Prompt: In the records below, find the line containing "subscriptions for cleanup." and the line containing "validate = true])"; please repeat exactly the lines from one to the other, both included, and nothing more.

Exercise data:
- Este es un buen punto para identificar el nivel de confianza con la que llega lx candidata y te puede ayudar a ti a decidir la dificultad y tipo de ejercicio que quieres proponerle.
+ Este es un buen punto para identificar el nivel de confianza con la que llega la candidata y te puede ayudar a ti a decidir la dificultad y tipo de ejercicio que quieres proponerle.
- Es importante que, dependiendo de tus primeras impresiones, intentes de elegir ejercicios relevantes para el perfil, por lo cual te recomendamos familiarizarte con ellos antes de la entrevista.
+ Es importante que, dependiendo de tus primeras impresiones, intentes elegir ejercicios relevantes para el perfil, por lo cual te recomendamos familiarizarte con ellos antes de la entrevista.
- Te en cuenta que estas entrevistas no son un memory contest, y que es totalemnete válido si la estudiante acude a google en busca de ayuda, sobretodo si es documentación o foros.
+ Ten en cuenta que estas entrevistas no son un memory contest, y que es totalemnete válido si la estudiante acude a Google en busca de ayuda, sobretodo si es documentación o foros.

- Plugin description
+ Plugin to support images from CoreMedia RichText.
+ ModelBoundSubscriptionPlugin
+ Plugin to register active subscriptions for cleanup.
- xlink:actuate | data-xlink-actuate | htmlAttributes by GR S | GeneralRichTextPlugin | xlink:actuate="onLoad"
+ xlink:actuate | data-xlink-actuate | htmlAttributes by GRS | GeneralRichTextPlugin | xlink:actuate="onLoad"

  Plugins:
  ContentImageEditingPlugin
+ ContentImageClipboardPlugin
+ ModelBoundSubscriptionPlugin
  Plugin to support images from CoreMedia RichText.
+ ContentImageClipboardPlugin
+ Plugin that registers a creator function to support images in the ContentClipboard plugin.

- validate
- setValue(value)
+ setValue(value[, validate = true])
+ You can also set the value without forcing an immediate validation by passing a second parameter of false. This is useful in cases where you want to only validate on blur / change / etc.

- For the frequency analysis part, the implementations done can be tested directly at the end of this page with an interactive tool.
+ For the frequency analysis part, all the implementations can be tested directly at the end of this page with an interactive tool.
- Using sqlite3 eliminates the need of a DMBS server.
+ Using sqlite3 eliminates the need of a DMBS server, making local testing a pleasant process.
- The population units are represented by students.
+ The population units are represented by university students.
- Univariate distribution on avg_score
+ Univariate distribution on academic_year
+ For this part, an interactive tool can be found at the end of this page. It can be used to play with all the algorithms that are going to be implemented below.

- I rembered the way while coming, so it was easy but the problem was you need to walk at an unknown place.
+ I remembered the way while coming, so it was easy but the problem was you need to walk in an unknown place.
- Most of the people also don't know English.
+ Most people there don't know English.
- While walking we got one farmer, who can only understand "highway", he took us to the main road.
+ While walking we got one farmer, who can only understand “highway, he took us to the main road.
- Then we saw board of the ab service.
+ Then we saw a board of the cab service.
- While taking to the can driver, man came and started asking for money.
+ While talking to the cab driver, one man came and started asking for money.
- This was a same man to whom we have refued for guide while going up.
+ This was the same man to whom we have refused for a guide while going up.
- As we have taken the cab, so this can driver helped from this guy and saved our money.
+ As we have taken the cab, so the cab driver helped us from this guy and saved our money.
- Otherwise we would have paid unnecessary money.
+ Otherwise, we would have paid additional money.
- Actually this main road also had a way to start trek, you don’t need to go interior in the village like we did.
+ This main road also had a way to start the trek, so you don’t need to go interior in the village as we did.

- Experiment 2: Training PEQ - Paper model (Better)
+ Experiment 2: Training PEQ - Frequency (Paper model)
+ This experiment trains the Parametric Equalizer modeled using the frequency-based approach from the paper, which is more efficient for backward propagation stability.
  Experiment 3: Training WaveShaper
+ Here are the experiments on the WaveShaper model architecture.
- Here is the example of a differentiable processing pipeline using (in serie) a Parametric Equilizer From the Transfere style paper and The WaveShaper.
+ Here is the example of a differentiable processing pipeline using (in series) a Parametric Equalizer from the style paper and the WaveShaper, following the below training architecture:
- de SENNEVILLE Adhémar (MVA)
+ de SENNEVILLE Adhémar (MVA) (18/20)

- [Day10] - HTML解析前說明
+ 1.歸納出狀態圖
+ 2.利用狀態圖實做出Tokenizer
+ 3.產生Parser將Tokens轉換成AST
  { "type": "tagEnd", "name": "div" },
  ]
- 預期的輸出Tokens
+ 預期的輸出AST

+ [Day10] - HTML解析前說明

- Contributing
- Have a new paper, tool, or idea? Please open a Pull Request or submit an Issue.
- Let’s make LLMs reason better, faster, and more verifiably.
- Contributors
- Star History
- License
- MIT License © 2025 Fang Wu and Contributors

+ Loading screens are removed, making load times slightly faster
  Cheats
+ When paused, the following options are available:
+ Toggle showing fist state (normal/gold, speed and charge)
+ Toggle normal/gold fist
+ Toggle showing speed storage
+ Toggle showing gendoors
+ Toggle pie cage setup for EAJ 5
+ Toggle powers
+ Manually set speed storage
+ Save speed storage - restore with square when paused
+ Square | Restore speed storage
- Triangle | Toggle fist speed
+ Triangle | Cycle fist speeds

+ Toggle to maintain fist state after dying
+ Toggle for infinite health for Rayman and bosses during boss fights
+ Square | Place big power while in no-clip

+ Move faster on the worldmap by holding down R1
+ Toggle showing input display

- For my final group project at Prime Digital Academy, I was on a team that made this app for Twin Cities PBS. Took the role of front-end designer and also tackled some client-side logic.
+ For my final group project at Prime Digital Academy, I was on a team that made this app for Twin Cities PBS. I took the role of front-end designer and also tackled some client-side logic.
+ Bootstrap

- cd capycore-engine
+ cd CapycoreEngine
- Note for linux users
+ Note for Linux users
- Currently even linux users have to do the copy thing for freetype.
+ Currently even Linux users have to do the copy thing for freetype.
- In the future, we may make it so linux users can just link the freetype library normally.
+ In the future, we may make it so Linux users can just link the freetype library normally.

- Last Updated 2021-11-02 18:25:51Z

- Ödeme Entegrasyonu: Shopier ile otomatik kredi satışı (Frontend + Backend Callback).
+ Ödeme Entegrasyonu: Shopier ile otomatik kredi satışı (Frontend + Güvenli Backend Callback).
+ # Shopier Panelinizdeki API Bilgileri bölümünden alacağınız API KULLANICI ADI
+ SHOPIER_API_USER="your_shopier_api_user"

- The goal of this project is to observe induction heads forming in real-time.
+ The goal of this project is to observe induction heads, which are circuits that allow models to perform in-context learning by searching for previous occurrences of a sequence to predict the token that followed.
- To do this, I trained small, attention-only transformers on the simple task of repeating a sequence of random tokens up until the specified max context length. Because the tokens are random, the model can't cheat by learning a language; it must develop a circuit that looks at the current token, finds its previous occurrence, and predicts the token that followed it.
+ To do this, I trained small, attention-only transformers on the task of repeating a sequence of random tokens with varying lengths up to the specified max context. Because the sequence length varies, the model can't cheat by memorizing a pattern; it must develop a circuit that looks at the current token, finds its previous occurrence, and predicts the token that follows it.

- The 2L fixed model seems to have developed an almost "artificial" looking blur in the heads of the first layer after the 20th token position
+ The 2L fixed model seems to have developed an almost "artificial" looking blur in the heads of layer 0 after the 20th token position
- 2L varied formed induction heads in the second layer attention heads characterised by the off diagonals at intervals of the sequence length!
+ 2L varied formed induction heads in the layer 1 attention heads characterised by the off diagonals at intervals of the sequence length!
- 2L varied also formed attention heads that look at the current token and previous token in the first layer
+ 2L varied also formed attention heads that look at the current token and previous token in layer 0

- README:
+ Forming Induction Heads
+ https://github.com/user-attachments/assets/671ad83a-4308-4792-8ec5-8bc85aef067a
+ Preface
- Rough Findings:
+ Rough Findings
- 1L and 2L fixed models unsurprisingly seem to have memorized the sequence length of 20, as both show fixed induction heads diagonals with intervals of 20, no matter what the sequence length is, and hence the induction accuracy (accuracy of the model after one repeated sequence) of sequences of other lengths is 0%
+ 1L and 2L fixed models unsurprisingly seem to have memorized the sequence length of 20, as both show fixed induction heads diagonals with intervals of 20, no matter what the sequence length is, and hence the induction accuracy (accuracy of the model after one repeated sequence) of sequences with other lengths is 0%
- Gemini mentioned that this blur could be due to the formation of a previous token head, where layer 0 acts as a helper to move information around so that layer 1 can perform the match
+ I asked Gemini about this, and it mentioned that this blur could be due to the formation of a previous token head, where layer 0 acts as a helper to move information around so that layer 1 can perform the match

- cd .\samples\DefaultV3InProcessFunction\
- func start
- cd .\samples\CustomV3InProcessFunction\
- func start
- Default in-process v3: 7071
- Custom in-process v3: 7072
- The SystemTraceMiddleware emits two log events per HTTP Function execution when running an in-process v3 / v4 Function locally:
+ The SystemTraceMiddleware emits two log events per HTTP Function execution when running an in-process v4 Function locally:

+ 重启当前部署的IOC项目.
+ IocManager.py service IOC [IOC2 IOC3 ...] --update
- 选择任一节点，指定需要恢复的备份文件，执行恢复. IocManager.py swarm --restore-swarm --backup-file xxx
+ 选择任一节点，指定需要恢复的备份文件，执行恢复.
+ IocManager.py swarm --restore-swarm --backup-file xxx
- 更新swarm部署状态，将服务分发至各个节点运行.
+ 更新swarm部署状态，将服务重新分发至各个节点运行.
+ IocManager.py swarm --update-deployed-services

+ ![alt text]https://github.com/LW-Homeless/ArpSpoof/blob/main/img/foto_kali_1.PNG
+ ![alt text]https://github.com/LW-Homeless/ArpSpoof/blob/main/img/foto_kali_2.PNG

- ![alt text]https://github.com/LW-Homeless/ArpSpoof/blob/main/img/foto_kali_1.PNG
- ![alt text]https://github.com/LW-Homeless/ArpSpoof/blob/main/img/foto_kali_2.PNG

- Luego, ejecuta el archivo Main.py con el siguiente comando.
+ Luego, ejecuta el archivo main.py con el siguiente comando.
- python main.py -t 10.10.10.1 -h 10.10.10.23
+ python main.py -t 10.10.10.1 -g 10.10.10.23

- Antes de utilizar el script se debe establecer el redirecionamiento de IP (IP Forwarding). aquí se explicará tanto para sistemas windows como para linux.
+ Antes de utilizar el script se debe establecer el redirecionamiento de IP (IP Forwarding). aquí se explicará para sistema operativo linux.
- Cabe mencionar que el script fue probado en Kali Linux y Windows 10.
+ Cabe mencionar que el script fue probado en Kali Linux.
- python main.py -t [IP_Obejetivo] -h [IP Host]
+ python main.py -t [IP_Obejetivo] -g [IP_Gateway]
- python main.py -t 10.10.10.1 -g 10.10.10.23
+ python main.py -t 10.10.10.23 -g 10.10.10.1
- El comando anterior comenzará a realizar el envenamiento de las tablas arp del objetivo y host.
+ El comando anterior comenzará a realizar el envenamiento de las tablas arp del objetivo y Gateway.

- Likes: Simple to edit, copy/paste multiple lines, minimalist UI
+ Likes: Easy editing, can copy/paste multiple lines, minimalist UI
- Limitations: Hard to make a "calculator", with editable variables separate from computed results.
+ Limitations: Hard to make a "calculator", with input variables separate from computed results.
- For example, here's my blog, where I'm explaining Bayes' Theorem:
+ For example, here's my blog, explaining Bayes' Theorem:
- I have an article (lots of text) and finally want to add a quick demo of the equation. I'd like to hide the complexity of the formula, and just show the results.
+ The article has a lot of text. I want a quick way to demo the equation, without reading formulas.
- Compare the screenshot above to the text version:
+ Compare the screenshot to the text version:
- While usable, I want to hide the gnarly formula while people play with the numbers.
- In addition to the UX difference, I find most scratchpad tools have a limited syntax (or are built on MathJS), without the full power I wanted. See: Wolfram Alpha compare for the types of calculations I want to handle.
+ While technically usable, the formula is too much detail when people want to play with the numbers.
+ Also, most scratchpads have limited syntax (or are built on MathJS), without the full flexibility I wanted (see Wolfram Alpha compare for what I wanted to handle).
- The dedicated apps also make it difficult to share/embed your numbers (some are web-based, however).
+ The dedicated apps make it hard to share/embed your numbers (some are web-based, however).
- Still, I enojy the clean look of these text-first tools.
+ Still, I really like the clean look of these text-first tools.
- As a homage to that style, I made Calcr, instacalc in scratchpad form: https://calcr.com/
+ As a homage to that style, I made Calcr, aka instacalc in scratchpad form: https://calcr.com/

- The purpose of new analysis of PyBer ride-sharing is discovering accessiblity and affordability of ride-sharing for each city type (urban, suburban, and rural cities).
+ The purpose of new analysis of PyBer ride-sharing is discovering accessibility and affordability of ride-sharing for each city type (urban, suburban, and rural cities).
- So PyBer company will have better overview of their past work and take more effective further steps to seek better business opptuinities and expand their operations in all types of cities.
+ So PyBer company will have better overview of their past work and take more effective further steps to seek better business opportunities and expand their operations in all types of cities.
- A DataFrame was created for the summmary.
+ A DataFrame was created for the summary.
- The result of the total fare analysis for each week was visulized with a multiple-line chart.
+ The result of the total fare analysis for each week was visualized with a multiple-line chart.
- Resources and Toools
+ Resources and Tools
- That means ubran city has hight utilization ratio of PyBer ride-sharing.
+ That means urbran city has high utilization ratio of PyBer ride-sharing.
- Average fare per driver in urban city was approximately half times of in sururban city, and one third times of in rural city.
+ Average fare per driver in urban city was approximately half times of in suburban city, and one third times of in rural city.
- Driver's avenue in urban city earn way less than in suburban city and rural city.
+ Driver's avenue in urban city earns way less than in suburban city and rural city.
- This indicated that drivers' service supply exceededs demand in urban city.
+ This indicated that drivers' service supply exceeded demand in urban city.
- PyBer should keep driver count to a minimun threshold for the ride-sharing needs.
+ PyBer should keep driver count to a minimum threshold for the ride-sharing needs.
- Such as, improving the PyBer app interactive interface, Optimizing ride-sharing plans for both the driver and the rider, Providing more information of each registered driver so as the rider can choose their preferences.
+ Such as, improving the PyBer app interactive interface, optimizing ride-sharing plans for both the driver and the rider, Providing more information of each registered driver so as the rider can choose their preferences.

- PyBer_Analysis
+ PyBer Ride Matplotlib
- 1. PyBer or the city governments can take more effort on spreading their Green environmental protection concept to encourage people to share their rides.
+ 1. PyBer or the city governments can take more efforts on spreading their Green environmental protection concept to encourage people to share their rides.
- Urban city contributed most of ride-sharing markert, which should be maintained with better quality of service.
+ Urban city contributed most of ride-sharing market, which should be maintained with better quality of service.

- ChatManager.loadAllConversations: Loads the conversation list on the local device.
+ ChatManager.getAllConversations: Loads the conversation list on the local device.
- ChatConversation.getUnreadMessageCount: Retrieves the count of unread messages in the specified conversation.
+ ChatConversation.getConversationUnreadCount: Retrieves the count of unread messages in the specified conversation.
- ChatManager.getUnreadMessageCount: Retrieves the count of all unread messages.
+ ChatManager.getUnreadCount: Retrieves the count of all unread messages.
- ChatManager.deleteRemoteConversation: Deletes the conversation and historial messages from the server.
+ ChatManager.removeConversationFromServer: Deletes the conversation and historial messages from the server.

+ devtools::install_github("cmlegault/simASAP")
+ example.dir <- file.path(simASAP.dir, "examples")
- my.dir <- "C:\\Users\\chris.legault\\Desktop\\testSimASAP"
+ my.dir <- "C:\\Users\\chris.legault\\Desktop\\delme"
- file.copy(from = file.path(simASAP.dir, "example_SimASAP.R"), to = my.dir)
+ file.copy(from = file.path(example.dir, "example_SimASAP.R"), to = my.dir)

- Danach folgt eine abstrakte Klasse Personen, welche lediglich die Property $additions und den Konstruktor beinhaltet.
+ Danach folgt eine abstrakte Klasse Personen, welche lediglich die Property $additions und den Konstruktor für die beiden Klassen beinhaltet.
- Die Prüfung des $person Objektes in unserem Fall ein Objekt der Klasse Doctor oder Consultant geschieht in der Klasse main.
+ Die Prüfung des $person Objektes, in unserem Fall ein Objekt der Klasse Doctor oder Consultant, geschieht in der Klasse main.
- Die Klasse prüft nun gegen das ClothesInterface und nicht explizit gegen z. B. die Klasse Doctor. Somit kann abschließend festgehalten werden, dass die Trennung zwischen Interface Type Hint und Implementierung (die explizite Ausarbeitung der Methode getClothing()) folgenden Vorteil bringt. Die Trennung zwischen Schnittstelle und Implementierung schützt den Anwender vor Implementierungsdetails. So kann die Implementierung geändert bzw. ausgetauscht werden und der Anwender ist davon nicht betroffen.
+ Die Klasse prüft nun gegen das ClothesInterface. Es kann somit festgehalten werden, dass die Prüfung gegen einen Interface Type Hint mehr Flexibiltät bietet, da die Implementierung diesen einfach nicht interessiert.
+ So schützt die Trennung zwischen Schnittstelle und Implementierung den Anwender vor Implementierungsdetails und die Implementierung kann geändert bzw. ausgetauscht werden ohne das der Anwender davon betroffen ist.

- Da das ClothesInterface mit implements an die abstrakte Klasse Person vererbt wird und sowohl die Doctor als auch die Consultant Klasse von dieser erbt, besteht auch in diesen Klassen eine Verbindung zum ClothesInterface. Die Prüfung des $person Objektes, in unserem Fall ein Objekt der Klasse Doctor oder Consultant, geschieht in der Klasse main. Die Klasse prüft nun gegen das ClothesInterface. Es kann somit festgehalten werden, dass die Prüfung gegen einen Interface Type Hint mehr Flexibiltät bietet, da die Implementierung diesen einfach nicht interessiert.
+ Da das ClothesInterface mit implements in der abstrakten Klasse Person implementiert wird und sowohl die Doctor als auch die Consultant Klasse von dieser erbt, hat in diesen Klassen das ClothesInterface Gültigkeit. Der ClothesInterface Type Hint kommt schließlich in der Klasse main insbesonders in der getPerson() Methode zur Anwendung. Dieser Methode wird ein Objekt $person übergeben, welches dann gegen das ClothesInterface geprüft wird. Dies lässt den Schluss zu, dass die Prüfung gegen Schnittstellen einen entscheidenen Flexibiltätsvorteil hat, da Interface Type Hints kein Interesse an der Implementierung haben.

Reply to the exercise:
+ Plugin to register active subscriptions for cleanup.
- xlink:actuate | data-xlink-actuate | htmlAttributes by GR S | GeneralRichTextPlugin | xlink:actuate="onLoad"
+ xlink:actuate | data-xlink-actuate | htmlAttributes by GRS | GeneralRichTextPlugin | xlink:actuate="onLoad"

  Plugins:
  ContentImageEditingPlugin
+ ContentImageClipboardPlugin
+ ModelBoundSubscriptionPlugin
  Plugin to support images from CoreMedia RichText.
+ ContentImageClipboardPlugin
+ Plugin that registers a creator function to support images in the ContentClipboard plugin.

- validate
- setValue(value)
+ setValue(value[, validate = true])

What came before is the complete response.